> **TASK TO COMPLETE**: Filter the entries for the word "modernize". Copy each line that has it.

Image comparison data
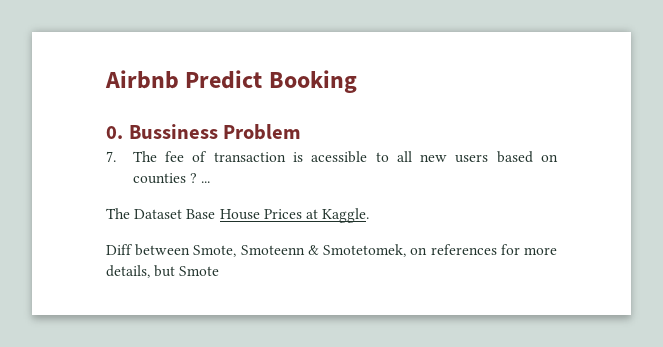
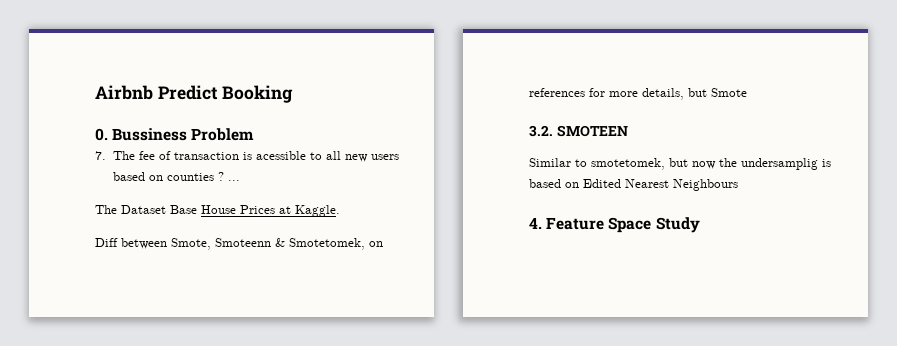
+ 3.2. SMOTEEN
+ Similar to smotetomek, but now the undersamplig is based on Edited Nearest Neighbours
+ 4. Feature Space Study

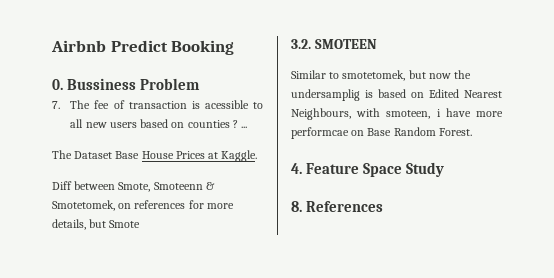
- Similar to smotetomek, but now the undersamplig is based on Edited Nearest Neighbours
+ Similar to smotetomek, but now the undersamplig is based on Edited Nearest Neighbours, with smoteen, i have more performcae on Base Random Forest.
+ 8. References

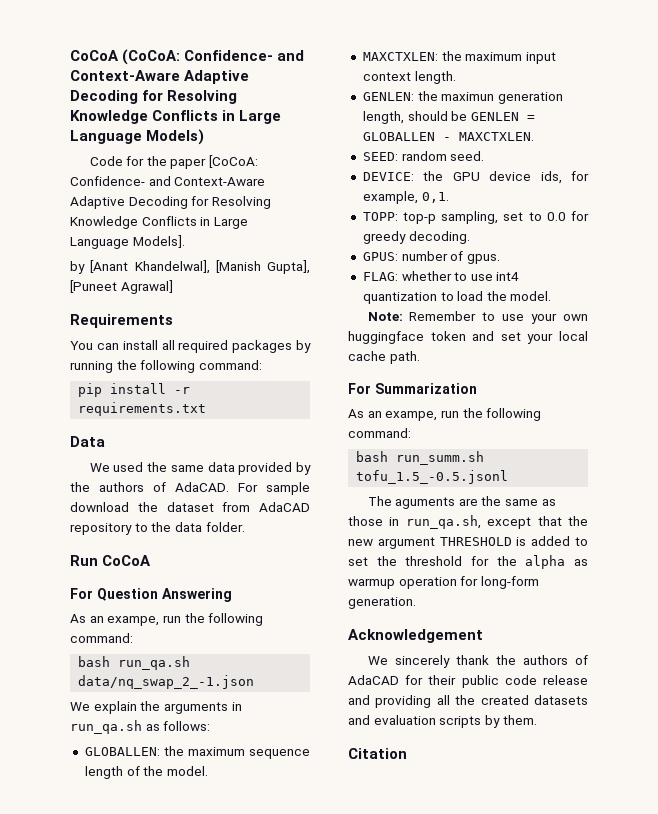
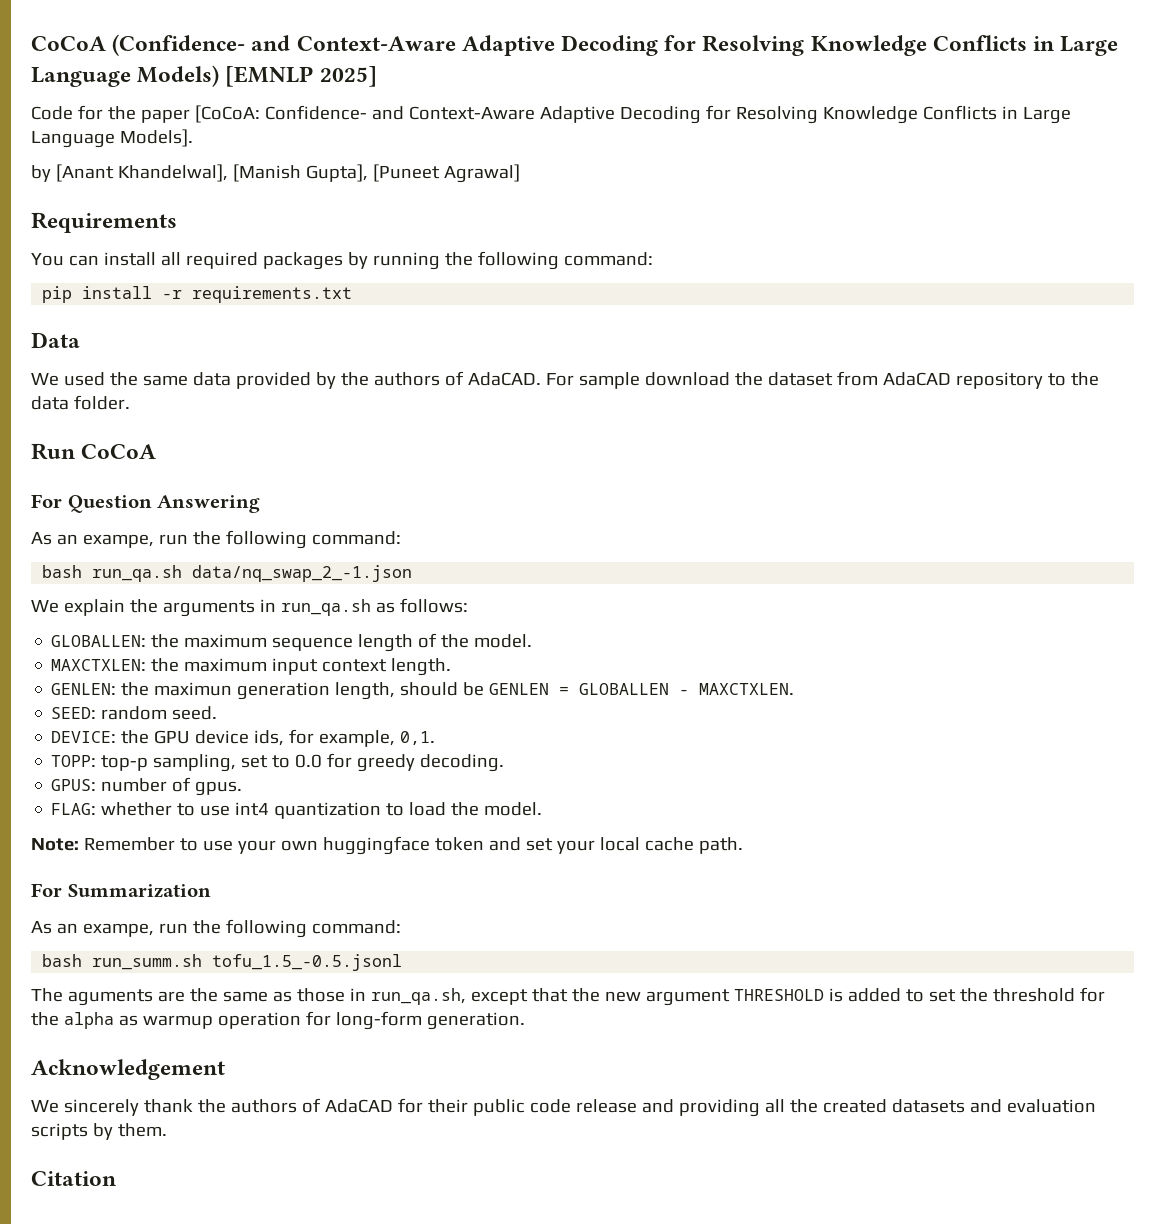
- CoCoA (CoCoA: Confidence- and Context-Aware Adaptive Decoding for Resolving Knowledge Conflicts in Large Language Models)
+ CoCoA (Confidence- and Context-Aware Adaptive Decoding for Resolving Knowledge Conflicts in Large Language Models) [EMNLP 2025]

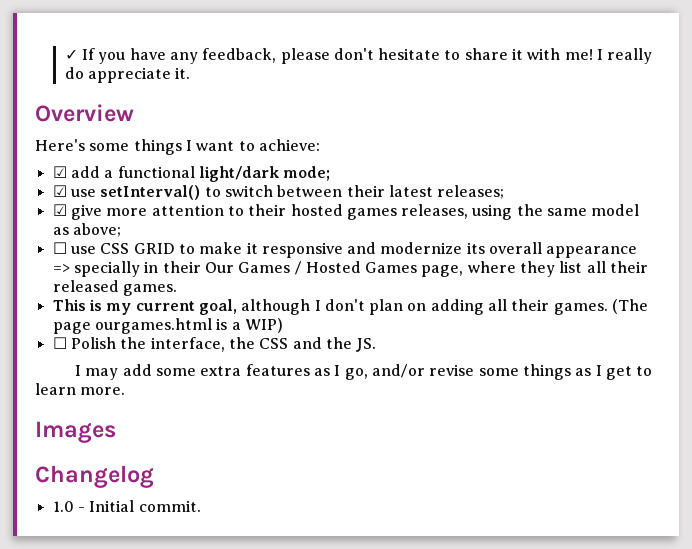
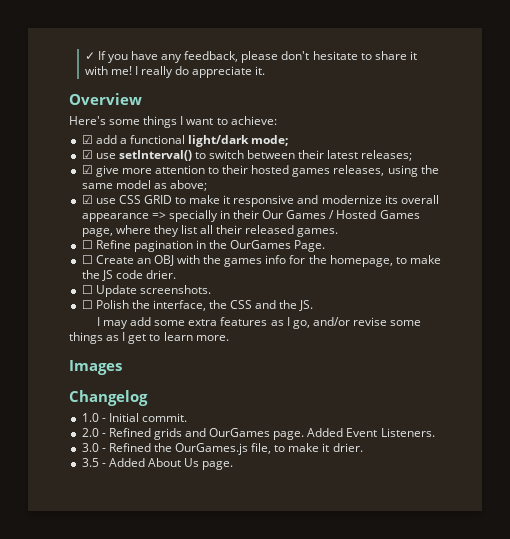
- ☐ use CSS GRID to make it responsive and modernize its overall appearance => specially in their Our Games / Hosted Games page, where they list all their released games.
+ ☑ use CSS GRID to make it responsive and modernize its overall appearance => specially in their Our Games / Hosted Games page, where they list all their released games.
- This is my current goal, although I don't plan on adding all their games. (The page ourgames.html is a WIP)
+ ☐ Refine pagination in the OurGames Page.
+ ☐ Create an OBJ with the games info for the homepage, to make the JS code drier.
+ ☐ Update screenshots.
+ 2.0 - Refined grids and OurGames page. Added Event Listeners.
+ 3.0 - Refined the OurGames.js file, to make it drier.
+ 3.5 - Added About Us page.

> **ANSWER BOX**:
- ☐ use CSS GRID to make it responsive and modernize its overall appearance => specially in their Our Games / Hosted Games page, where they list all their released games.
+ ☑ use CSS GRID to make it responsive and modernize its overall appearance => specially in their Our Games / Hosted Games page, where they list all their released games.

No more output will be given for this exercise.